He had dismissed my most recently complaints of pain from active rheumatoid arthritis as "likely caused by stress of breaking up with boyfriend." I now knew where I stood with this doctor, based on his scrawled inaccurate descriptions of our visits. The nurse appeared and witnessed me reading my documents and in exasperation claimed, "You're not supposed to be reading that!" grabbing the folder out of my hand.

"They're my records," I said, "I don't understand why I can't."

"You just can't," she flustered. "It's not ethical."

She was wrong.

According a national survey in November 2005 by the California HealthCare Foundation, 67% of Americans remain concerned about the privacy of their personal health information and are largely unaware of their rights under the HIPAA Privacy Rule (health privacy issues.) Here are some of the basic concerns people have.
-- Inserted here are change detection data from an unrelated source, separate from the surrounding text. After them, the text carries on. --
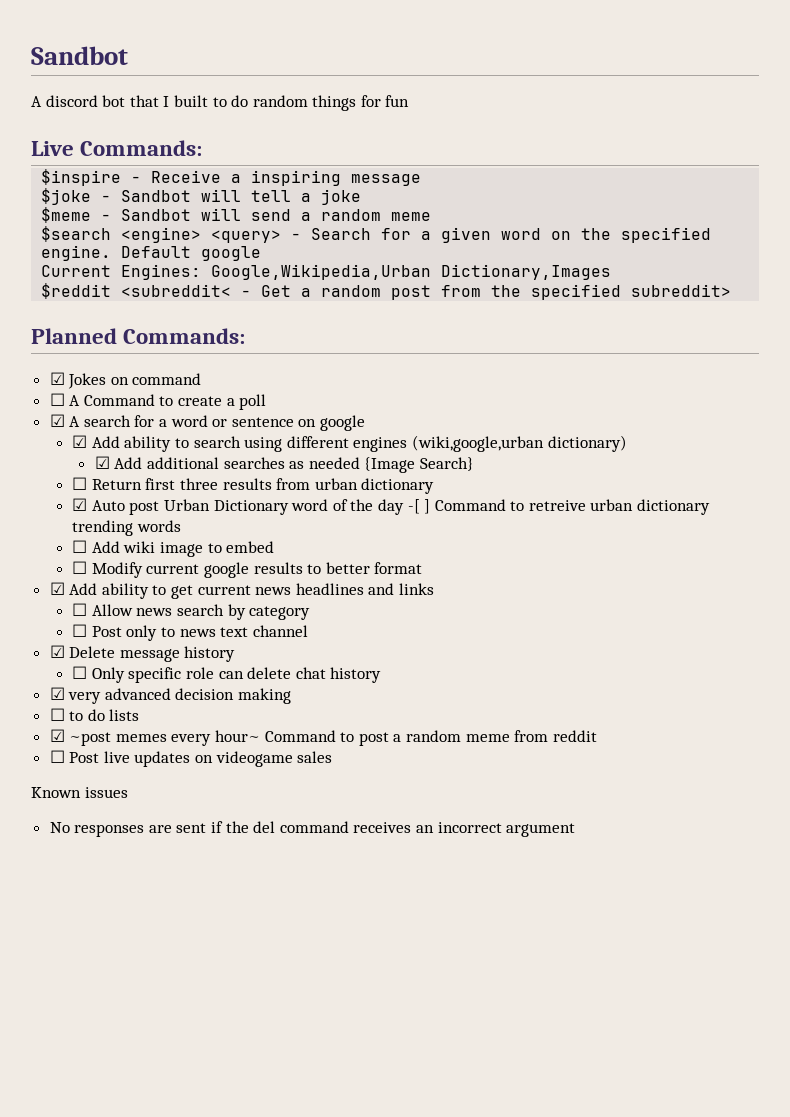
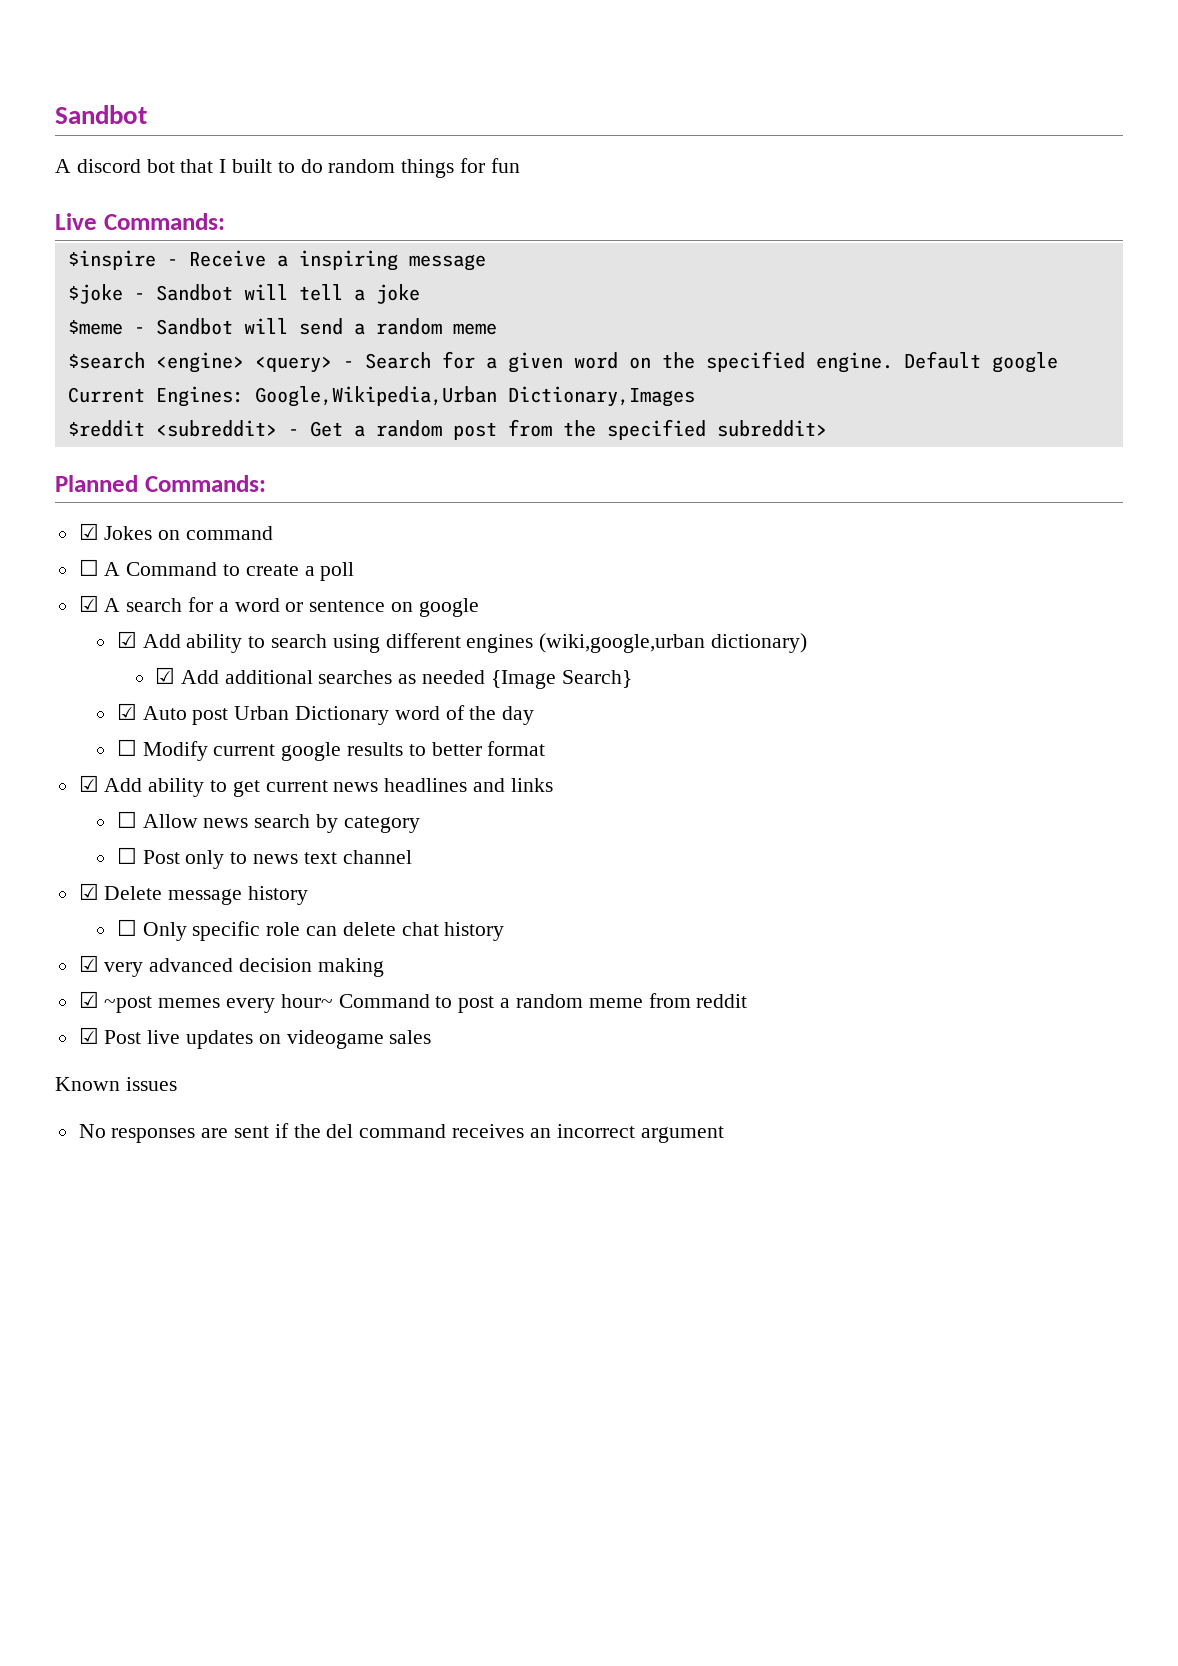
[121,284,232,297] <subreddit< -> [155,420,277,437] <subreddit>
[72,477,435,494] // ☐ Return first three results from urban dictionary -> (632, 679) none
[407,499,711,515] [72,520,181,536] [72,540,275,557] -[ ] Command to retreive urban dictionary trending words // ☐ Add wiki image to embed -> (535, 715) none
[49,708,140,721] // ☐ to do lists -> (384, 967) none
[49,750,65,763] ☐ -> [78,1027,99,1044] ☑

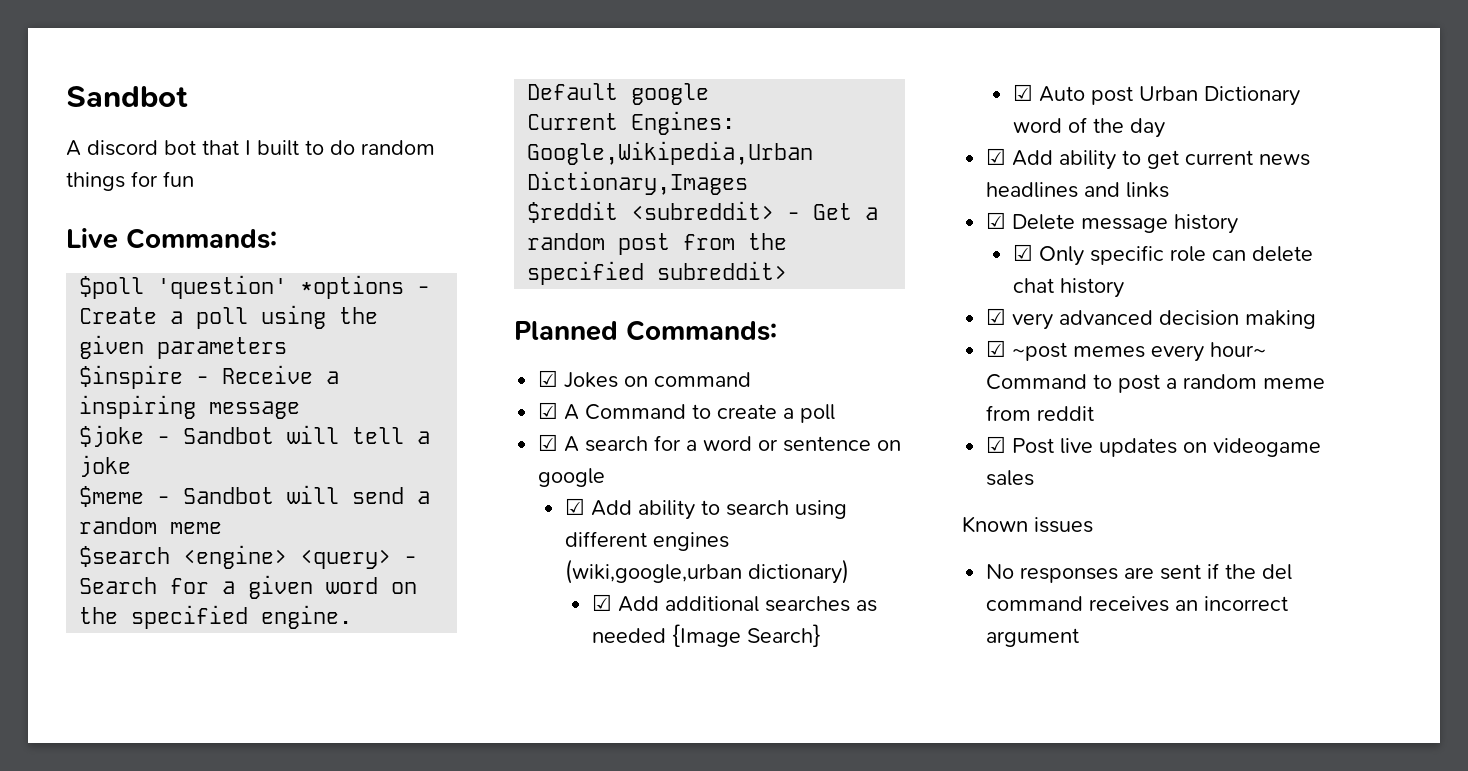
(225, 221) none -> [79,275,431,299] [79,305,379,329] [79,335,288,359] // $poll 'question' *options - Create a poll using the given parameters
[78,559,99,576] ☐ -> [538,402,559,419] ☑
[116,739,546,761] // ☐ Modify current google results to better format -> (1166, 128) none
[116,811,420,833] [116,847,412,869] // ☐ Allow news search by category // ☐ Post only to news text channel -> (1170, 190) none
[116,919,137,936] ☐ -> [1013,244,1034,261] ☑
Usually. Most states allow patients to review their medical information, but some states don't address the issue at all. Some may place restrictions on the information you can get, for example, psychiatric information is most difficult to receive.

Technically, the documents belong to whoever made them, but in most cases the information about you belongs to you. Contact your State Department of Health ( http://www.statepublichealth.org) to find out your rights in your state. The number is in your local yellow pages or online from this list of state departments of insurance ( http://www.naic.org/state_web_map.htm )

Even in states where the law is restrictive or unclear, many medical providers will provide your records to you anyway, according to the American Health Information Management Association, the "keepers" of the nation's health records. If you received care in a federal medical facility, you have a right to access your record under the federal Privacy Act of 1974 (5USC Section 552a).

Ask your doctor's staff, hospital records clerk or other appropriate person for a patient authorization form that allows the release of information. You can also write a letter, just be sure to include the following information: + Your full name and date of birth, date of treatment + Name and address of the person or facility to which disclosure is to be made + The specific kind and amount of information to be disclosed, such as laboratory results, X-rays or the doctor's notes on your chart. + The purpose of the request, for example, "continuing care" or "insurance." + Your signature and the date

It's likely you will be charged $.25 to $.50 per page, however, you can request specific information to help keep the costs down. Your request cannot be denied even if you still owe your doctor money for appointments. If you are collecting them for a third-party, keep a copy for yourself so you don't have to pay for them in the future.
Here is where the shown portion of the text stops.